Work instructions. The line holding "- Как выглядит пробитая свеча зажигания" and all lines that follow it to the end of the data: return these exactly, and nothing more.

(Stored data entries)
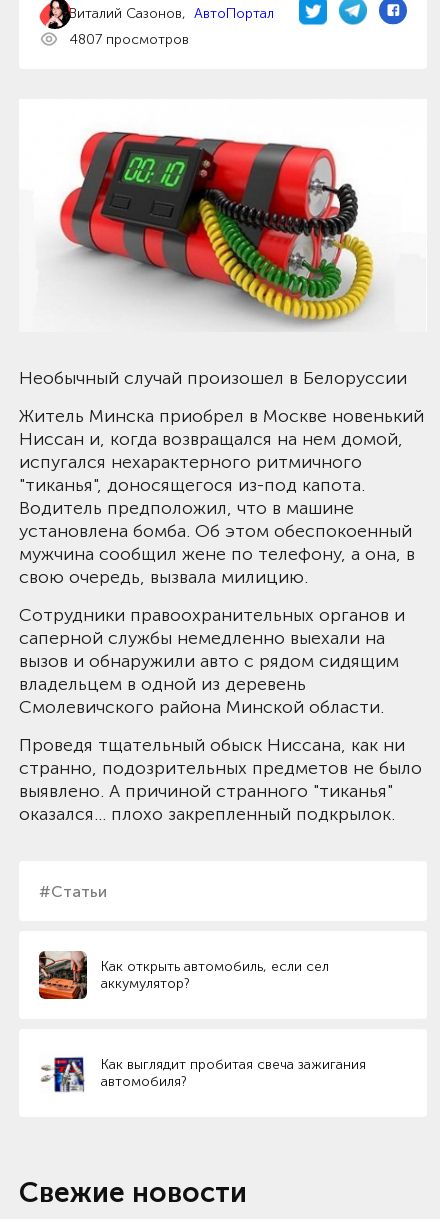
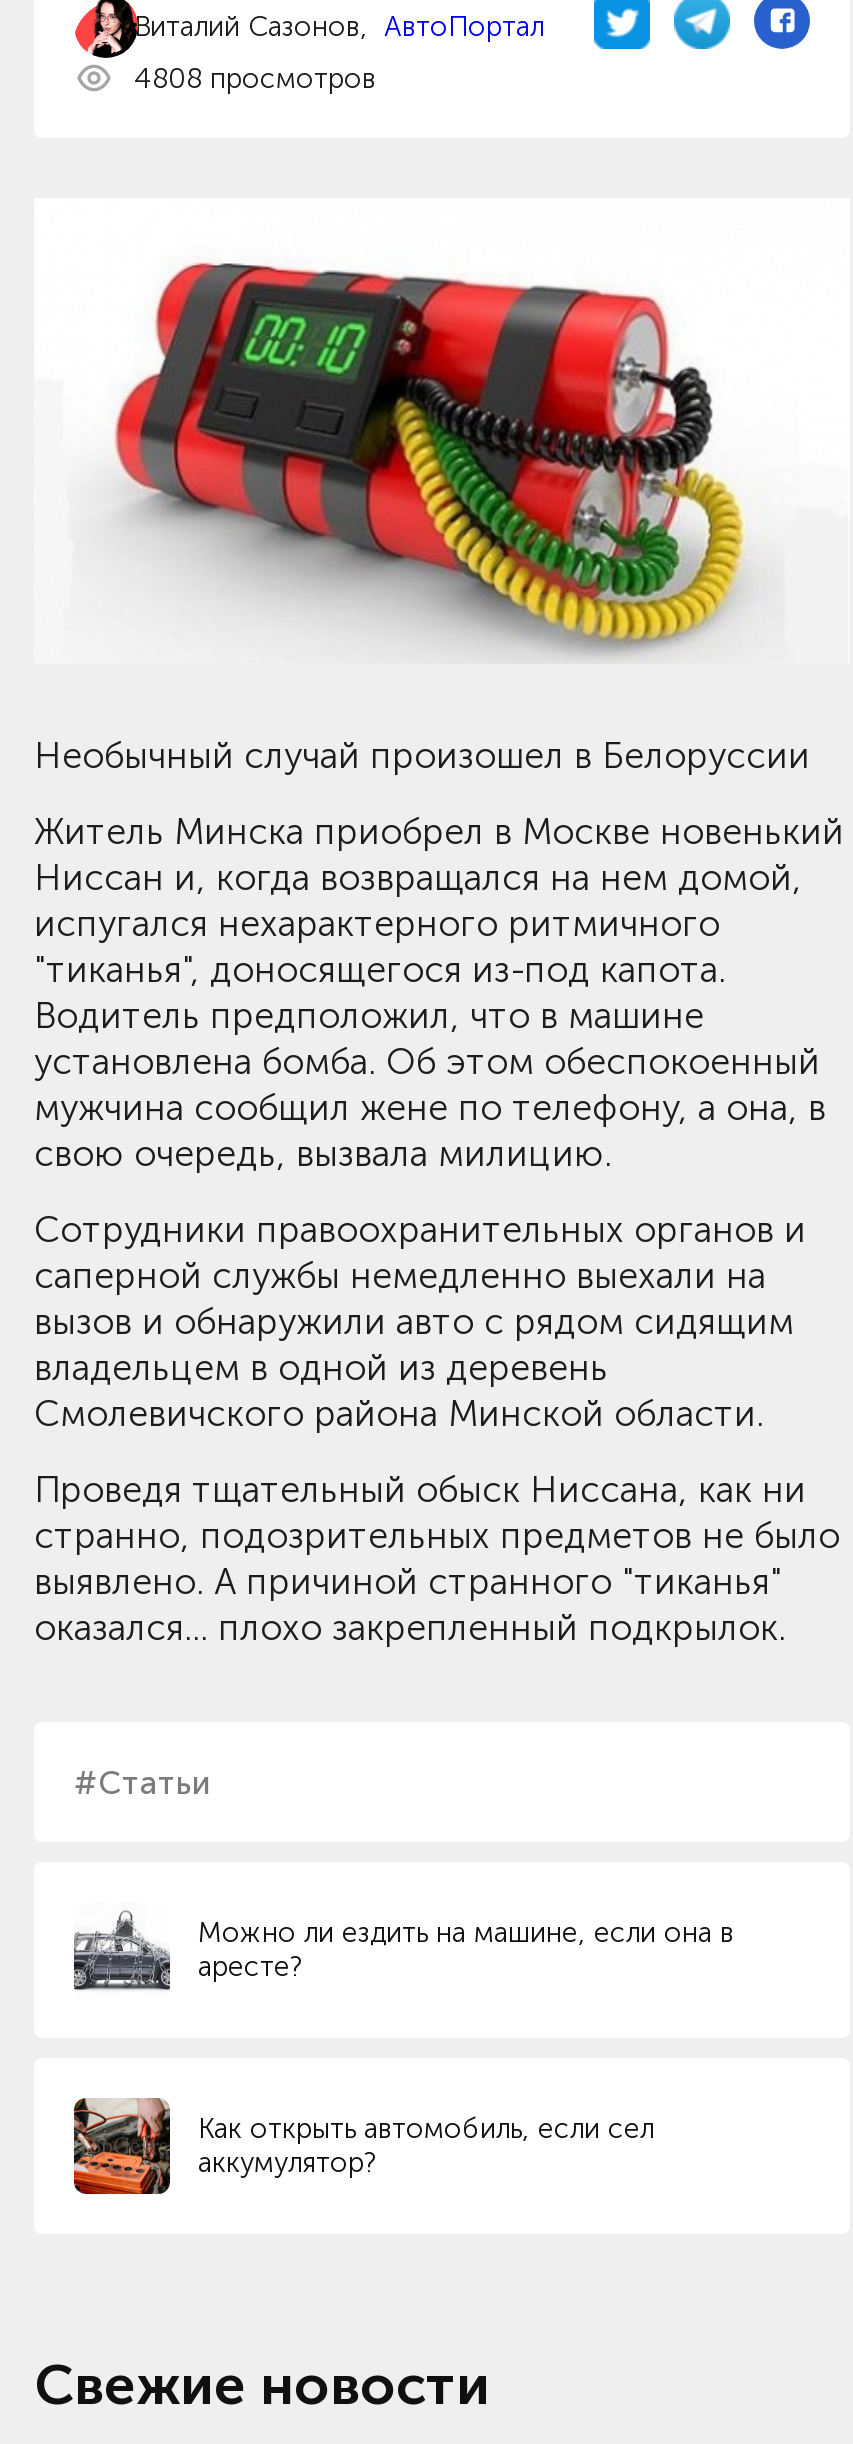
- 4807 просмотров
+ 4808 просмотров

+ [image]
+ Можно ли ездить на машине, если она в
+ аресте?

moved down: [image] | Как открыть автомобиль, если сел | аккумулятор?

- [image]
- Как выглядит пробитая свеча зажигания
- автомобиля?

Answer for the task.
- Как выглядит пробитая свеча зажигания
- автомобиля?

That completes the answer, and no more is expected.